Regression trees

Overview

Find a partition of the space of predictors.
Predict a constant in each set of the partition.
The partition is defined by splitting the range of one predictor at a time.
Note: $\to$ not all partitions are possible.

Example: Predicting a baseball player’s salary

Parametric	Non-parametric

The prediction for a point in $R_i$ is the average of the training points in $R_i$.

How is a regression tree built?

Start with a single region $R_1$, and iterate:
1. Select a region $R_k$, a predictor $X_j$, and a splitting point $s$, such that splitting $R_k$ with the criterion $X_j<s$ produces the largest decrease in RSS: \[\sum_{m=1}^{|T|} \sum_{x_i\in R_m} (y_i-\bar y_{R_m})^2\]
2. Redefine the regions with this additional split.
Terminate when there are, say, 5 observations or fewer in each region.
This grows the tree from the root towards the leaves.

How do we control overfitting?

Idea 1: Find the optimal subtree by cross validation.
Hmm…. there are too many possibilities – harder than best subsets!
Idea 2: Stop growing the tree when the RSS doesn’t drop by more than a threshold with any new cut.
Hmm… in our greedy algorithm, it is possible to find good cuts after bad ones.

Solution: Prune a large tree from the leaves to the root.

Weakest link pruning:
- Starting with $T_0$, substitute a subtree with a leaf to obtain $T_1$, by minimizing: \[\frac{RSS(T_1)-RSS(T_0)}{|T_0|- |T_1|}.\]
- Iterate this pruning to obtain a sequence $T_0,T_1,T_2,\dots,T_m$ where $T_m$ is the null tree.
The sequence of trees can be used to solve the minimization for cost complexity pruning (over subtrees $T \subset T_0$)

\[ \text{minimize}_T \left(\sum_{m=1}^T \sum_{x_i \in R_m}(y_i - \hat{y}_{R_m})^2 + \alpha |T|\right) \]

Choose $\alpha$ by cross validation.

Example: predicting baseball salaries

Optimally tuned tree

Classification trees

They work much like regression trees.
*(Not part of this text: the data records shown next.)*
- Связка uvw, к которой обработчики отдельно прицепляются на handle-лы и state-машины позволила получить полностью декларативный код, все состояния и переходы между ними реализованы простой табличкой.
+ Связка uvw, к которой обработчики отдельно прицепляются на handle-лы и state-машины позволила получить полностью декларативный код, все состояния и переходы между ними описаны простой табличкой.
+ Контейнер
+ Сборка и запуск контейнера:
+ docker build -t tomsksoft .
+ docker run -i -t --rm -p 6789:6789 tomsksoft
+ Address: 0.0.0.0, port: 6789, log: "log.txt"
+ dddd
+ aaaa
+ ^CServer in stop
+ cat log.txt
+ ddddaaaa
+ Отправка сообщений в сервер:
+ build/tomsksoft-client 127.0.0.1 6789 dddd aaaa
Both are examples of decision trees.
We predict the response by majority vote, i.e. pick the most common class in every region.
Instead of trying to minimize the RSS: \[\cancel{\sum_{m=1}^{|T|} \sum_{x_i\in R_m} (y_i-\bar y_{R_m})^2}\] we minimize a classification loss function.

Classification losses

The 0-1 loss or misclassification rate:

\[\sum_{m=1}^{|T|} \sum_{x_i\in R_m} \mathbf{1}(y_i \neq \hat y_{R_m})\]
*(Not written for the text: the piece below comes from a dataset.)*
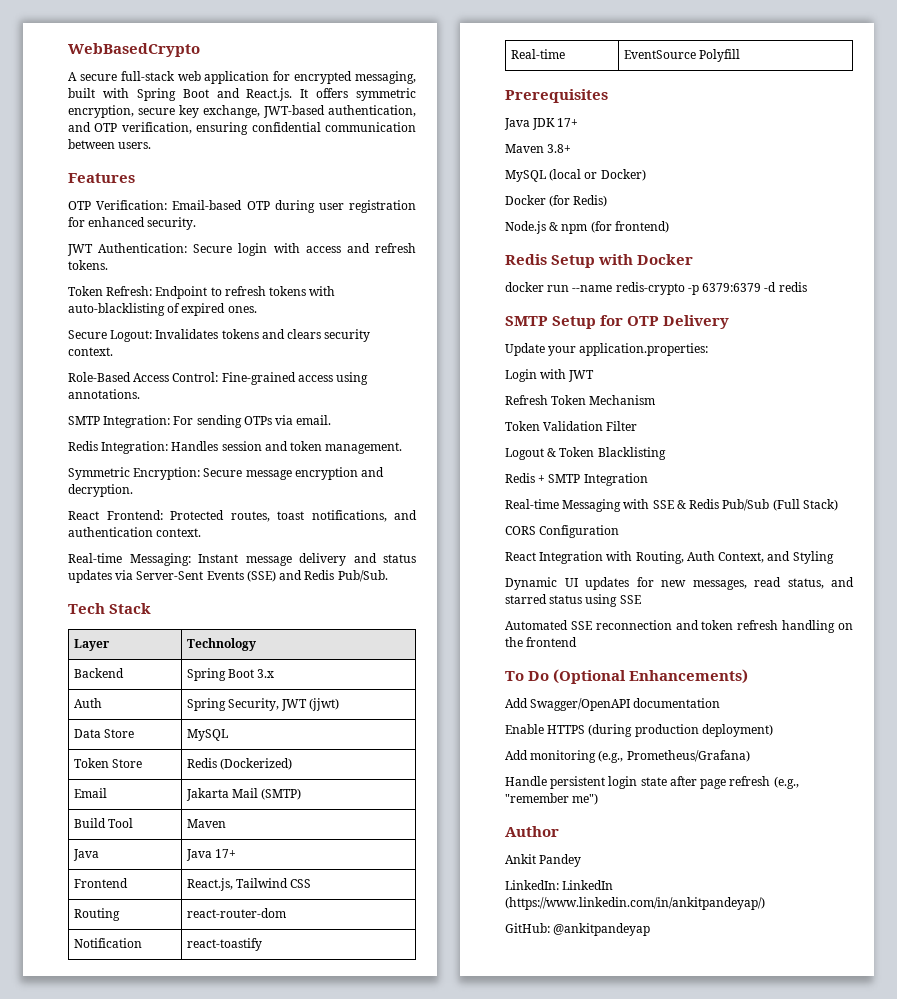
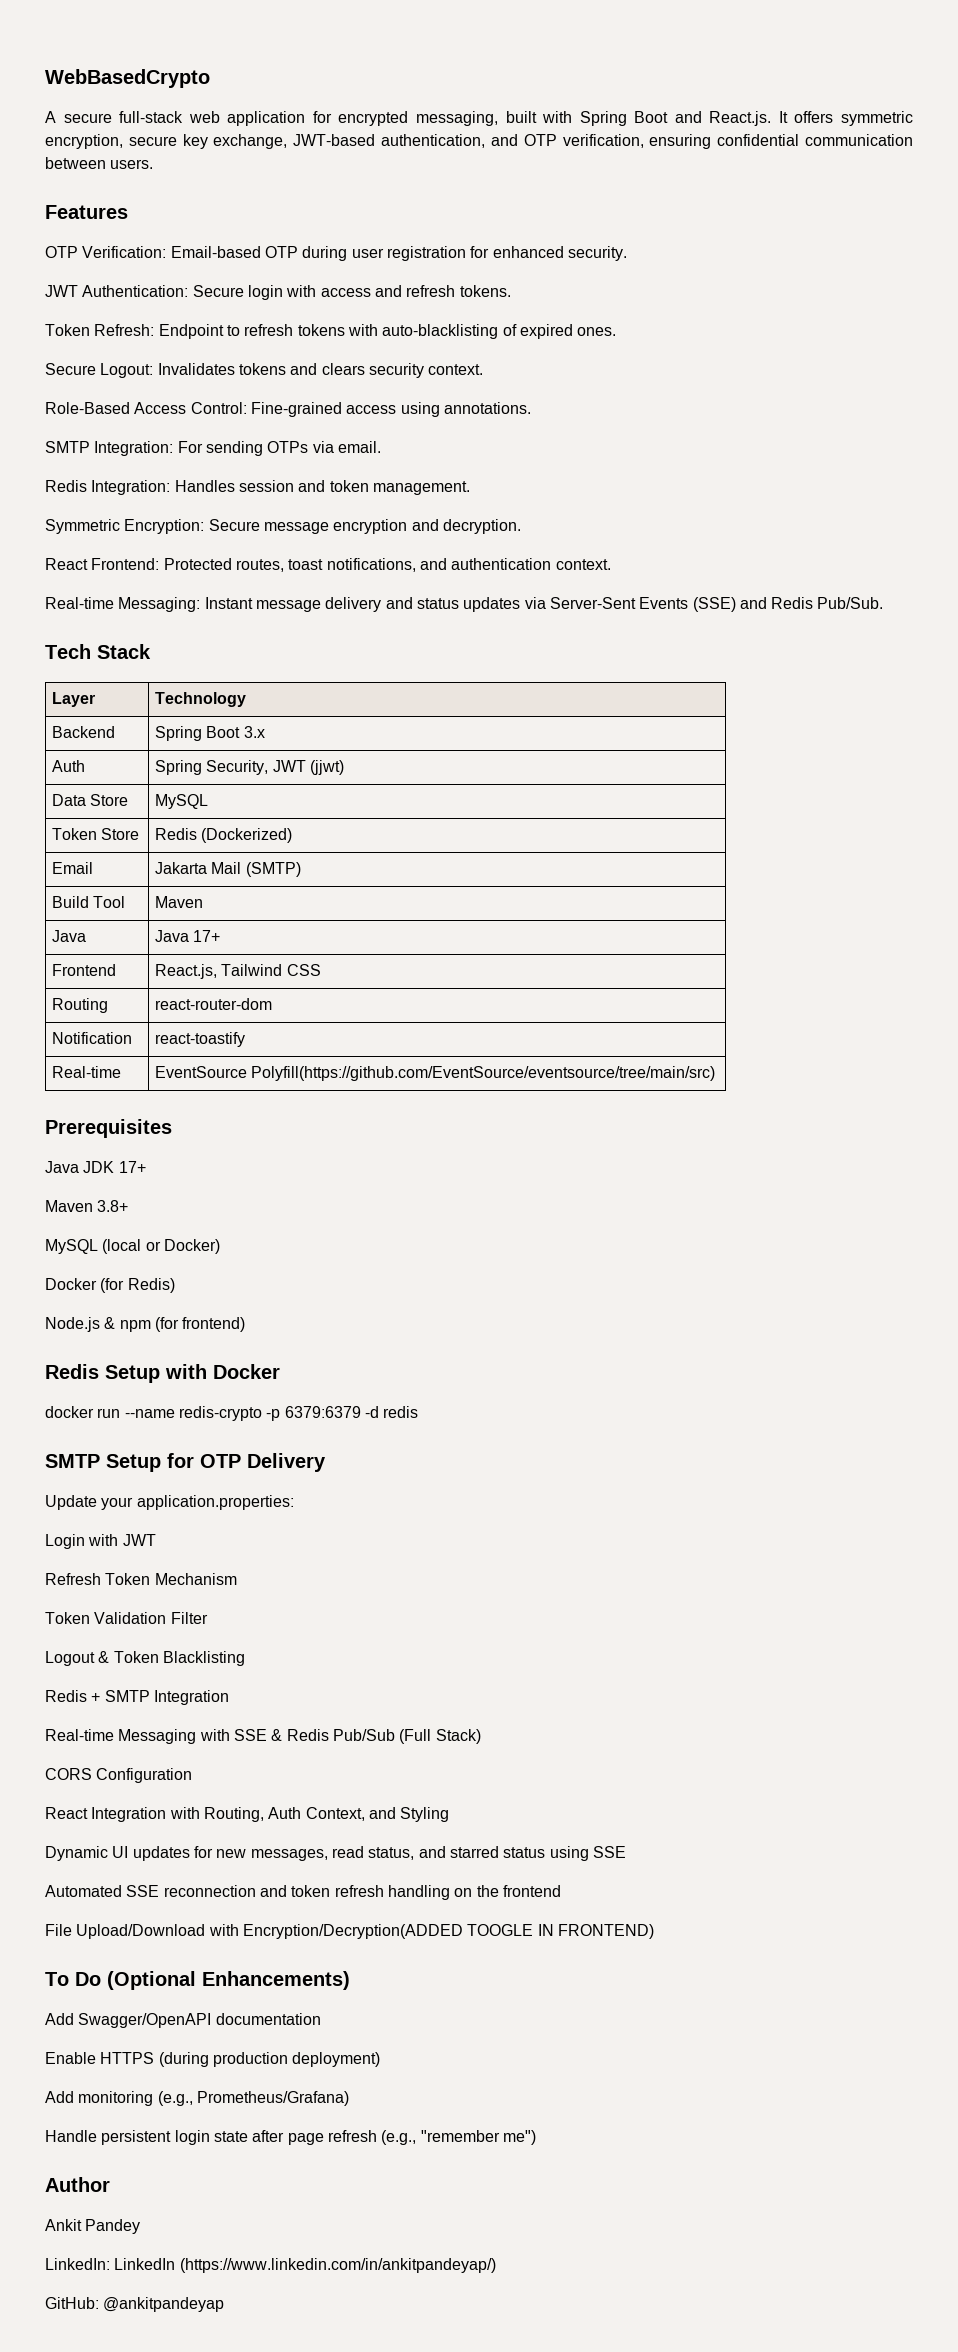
- Real-time | EventSource Polyfill
+ Real-time | EventSource Polyfill(https://github.com/EventSource/eventsource/tree/main/src)
+ File Upload/Download with Encryption/Decryption(ADDED TOOGLE IN FRONTEND)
Let $\hat p_{m,k}$ is the proportion of class $k$ within $R_m$, and $q_m$ is the proportion of samples in $R_m$. The Gini index is:

\[\sum_{m=1}^{|T|} q_m \sum_{k=1}^K \hat p_{mk}(1-\hat p_{mk}),\]

The cross-entropy:

\[- \sum_{m=1}^{|T|} q_m \sum_{k=1}^K \hat p_{mk}\log(\hat p_{mk}).\]

Comments

The Gini index and cross-entropy are better measures of the purity of a region, i.e. they are low when the region is mostly one category.
Motivation for the Gini index: If instead of predicting the most likely class, we predict a random sample from the distribution $(\hat p_{1,m},\hat p_{2,m},\dots,\hat p_{K,m})$, the Gini index is the expected misclassification rate.
It is typical to use the Gini index or cross-entropy for growing the tree, while using the misclassification rate when pruning the tree.

Example: heart dataset

Some details

How do we deal with categorical predictors?

If there are only 2 categories, then the split is obvious. We don’t have to choose the splitting point $s$, as for a numerical variable.
If there are more than 2 categories:
- Order the categories according to the average of the response: $\mathtt{ChestPain:a} > \mathtt{ChestPain:c} > \mathtt{ChestPain:b}$
- Treat as a numerical variable with this ordering, and choose a splitting point $s$.
One can show that this is the optimal way of partitioning.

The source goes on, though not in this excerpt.